At one level, then, this is a beautiful and timeless love story with all the elements of hope, drama and despair to make your heart ache.  As Kumiko puts it, it's about "the extraordinary [that] happens all the time... Life and happiness and heartache and love."  However, rooted in the Japanese folktale of the Crane Wife, a tale that is interwoven through the story of George and Kumiko, this is also a very artfully constructed story about stories, about the stories shared and private that make up the lives of all of us.  The novel is based on age-old fables and legends, with echoes of George and the Dragon and Leda and the Swan as well as the Japanese crane wife fable, and it's a glorious hymn of praise the eternal power of story-telling, and to the sheer physical beauty of books.  George "loved physical books with the same avidity other people loved horses or wine or prog rock... What was more perfect an object than a book?" Ness also points out how every character in every story (real or fictional), and indeed every story teller, will give a slightly interpretation of the tale and, more than this, will keep the story alive with every telling.
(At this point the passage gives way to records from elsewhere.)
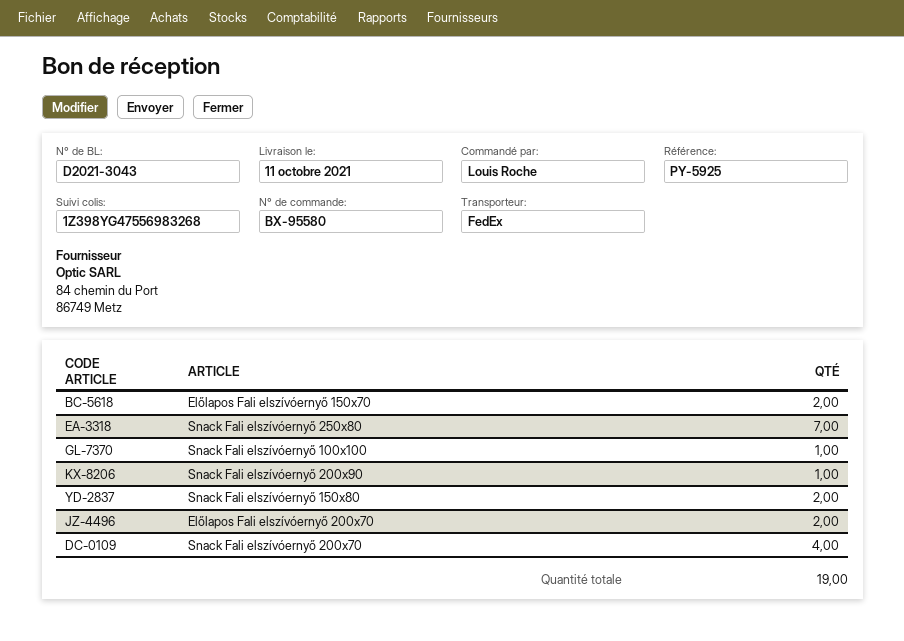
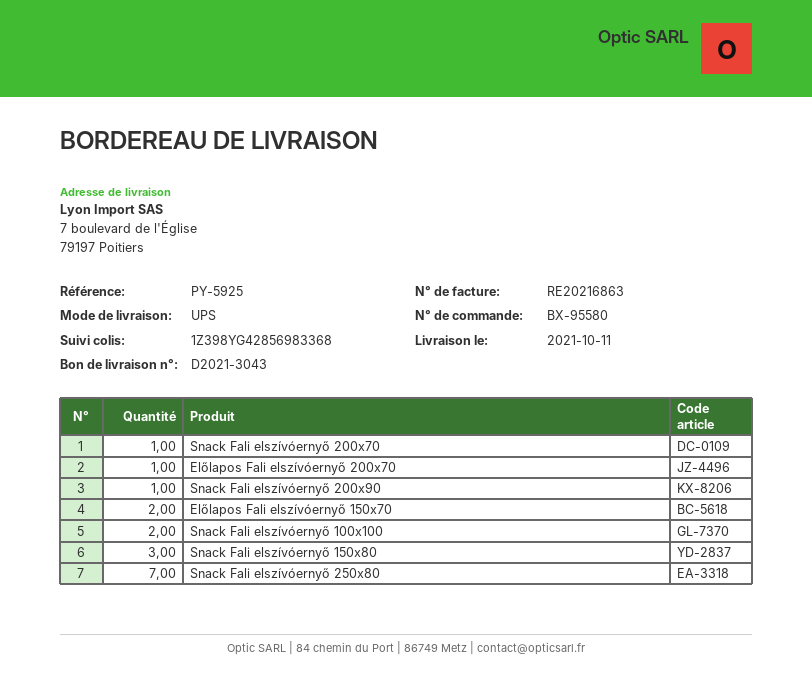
shipping method: FedEx -> UPS
tracking number: 1Z398YG47556983268 -> 1Z398YG42856983368
Snack Fali elszívóernyő 100x100: 1 -> 2
Snack Fali elszívóernyő 150x80: 2 -> 3
Előlapos Fali elszívóernyő 200x70: 2 -> 1
Snack Fali elszívóernyő 200x70: 4 -> 1

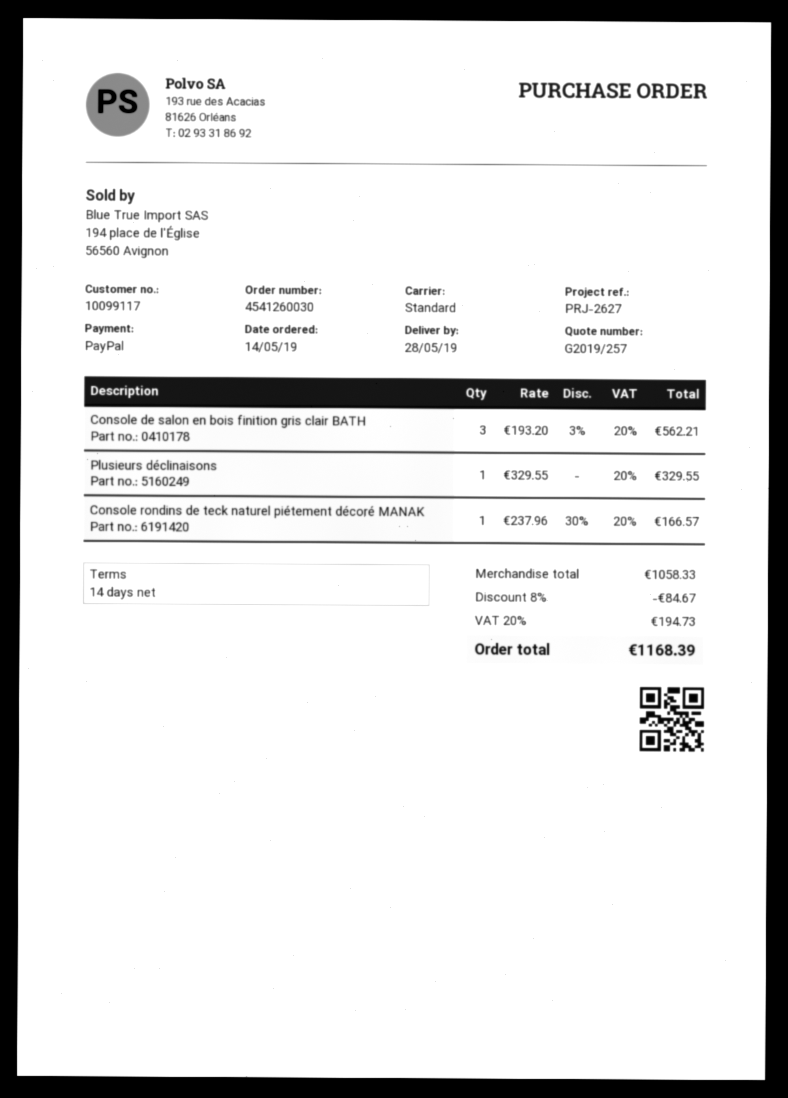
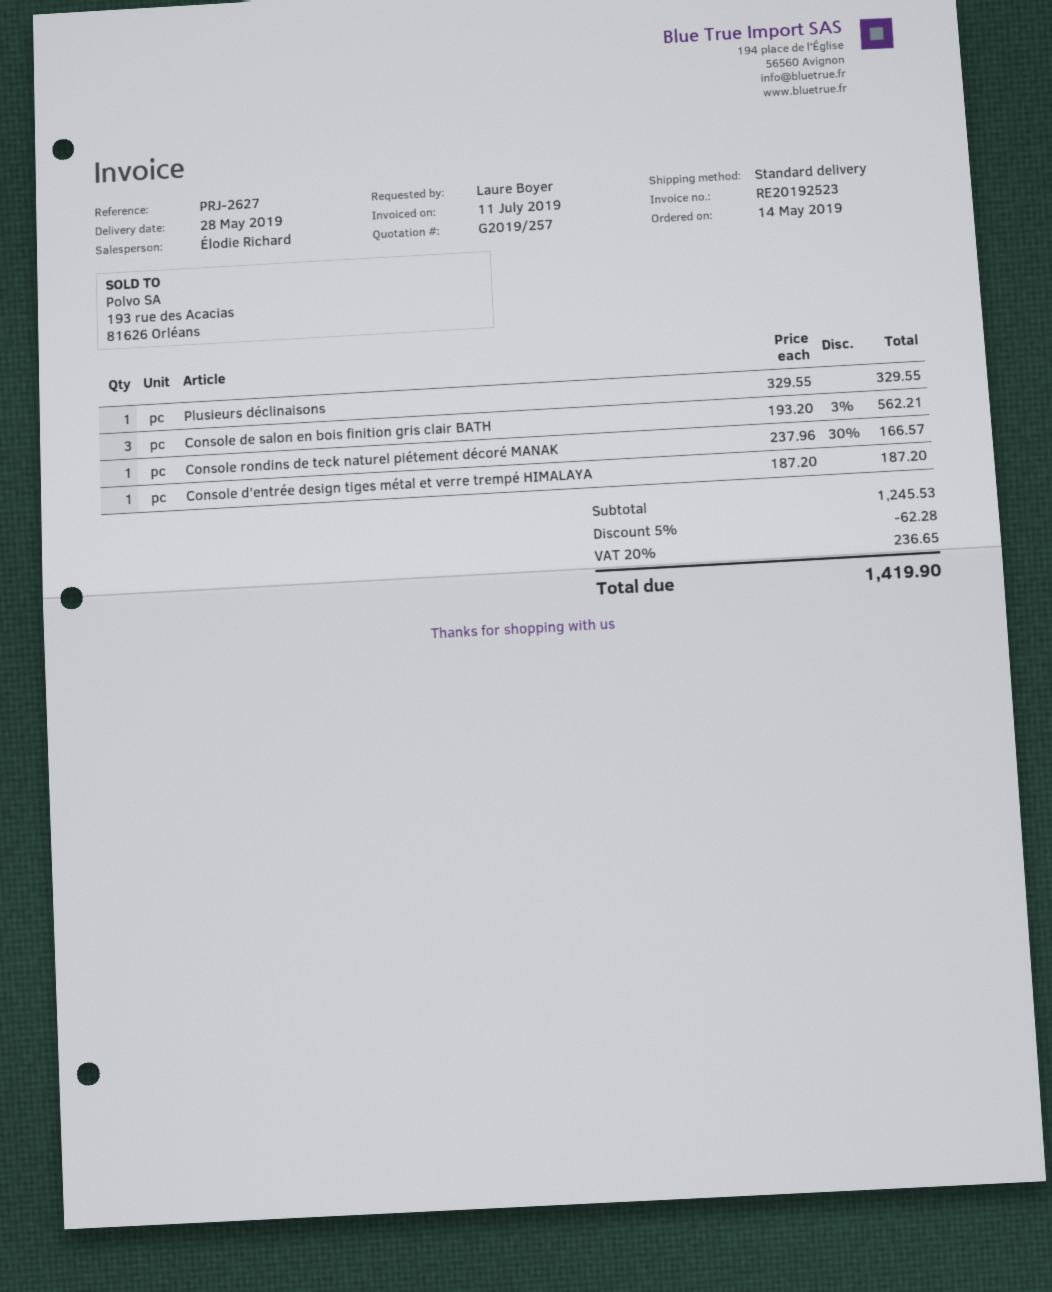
Console d'entrée design tiges métal et verre trempé HIMALAYA: none -> 1 x 187.20 = 187.20
subtotal: 1058.33 -> 1245.53
discount: 8% = 84.67 -> 5% = 62.28
tax: 20% = 194.73 -> 20% = 236.65
total: 1168.39 -> 1419.90

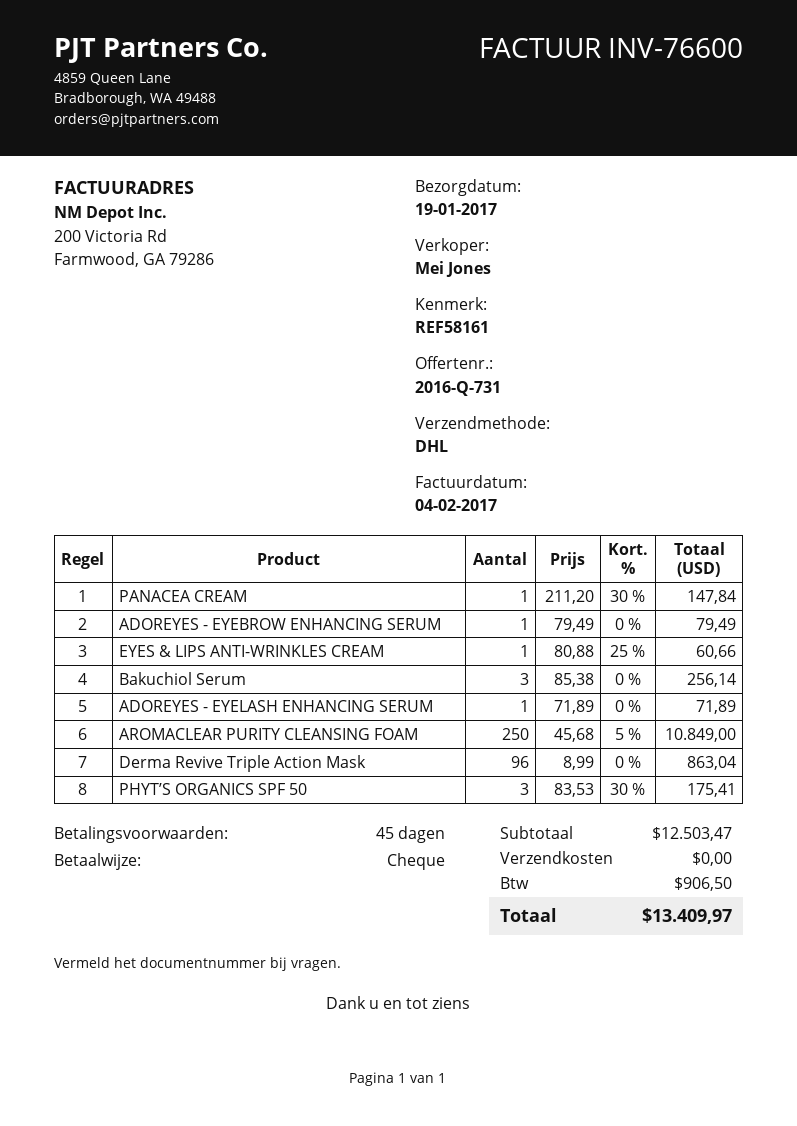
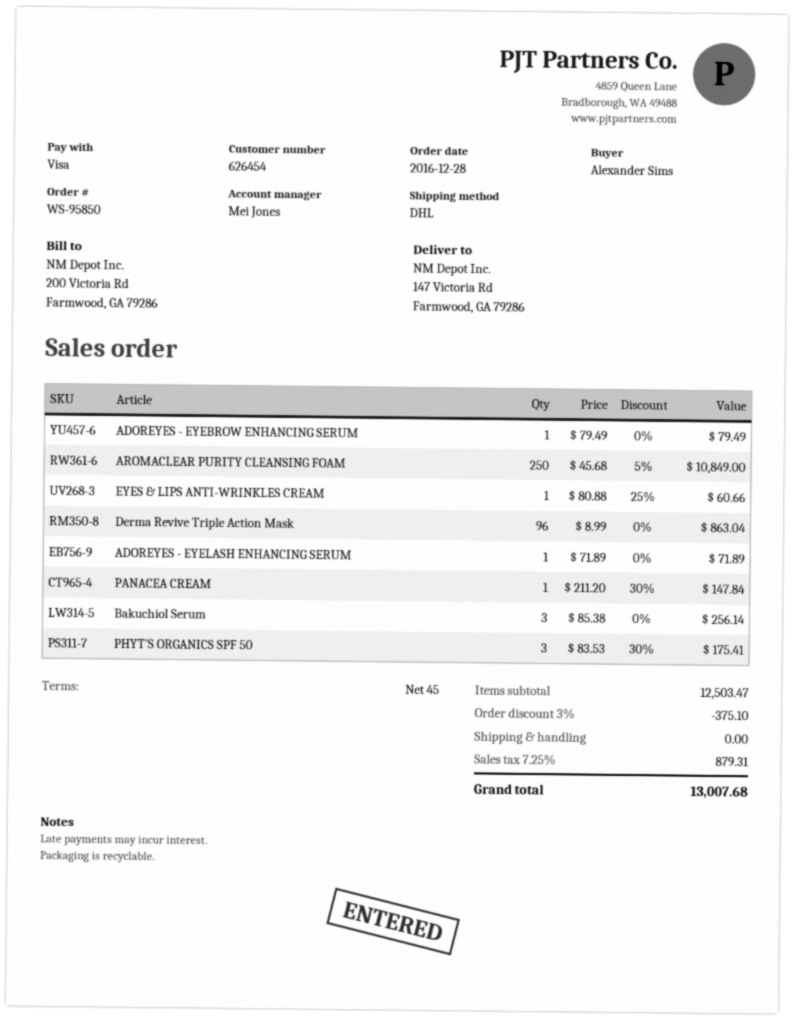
payment method: cheque -> Visa
discount: none -> 3% = 375.10
tax: 906.50 -> 879.31
total: 13409.97 -> 13007.68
As George says, for any given incident "there were as many truths - overlapping, stewed together - as there were tellers. The truth mattered less than the story's life.  A story forgotten died. A story remembered not only lived, but grew. "  Thus Ness himself not only keeps alive the various fables that weave through The Crane Wife, but he adds in something of his own in the telling to create a new tale.  "Stories shift. They change, depending on who is doing the telling."

Of course, the way a tale is told also matters, and Ness has a genius for telling a story that captures both the reader's mind and his heart.  His writing is acute and devastatingly sharp with hardly a wasted word; it's dramatic, tender and witty, and although there is just the occasional phrase that jars slightly, for me this just highlighted the near perfection of the rest of the book.  All the way through I kept trying in vain to work out quite how he creates such yearningly, achingly beautiful stuff from mere ordinary words.  It's a marvellously alchemical gift, rather like the talent George and Kumiko have for creating mesmerisingly beautiful art from mere feathers and the pages of old books.  Although The Crane Wife is anchored very firmly in the mundane real world of George's prosaic job and narrow life, in "real life with all its disappointments", it opens windows to a world that is magical, timeless and wonderful and it stirred my heart in a way that few books can.  If you've any interest at all in love, beauty and what makes us human, you should read this book and let it work its magic on you.

Reviewed by Penny Tattersall

Published by Canongate

Thanks very much to the publisher for a review copy of this novel.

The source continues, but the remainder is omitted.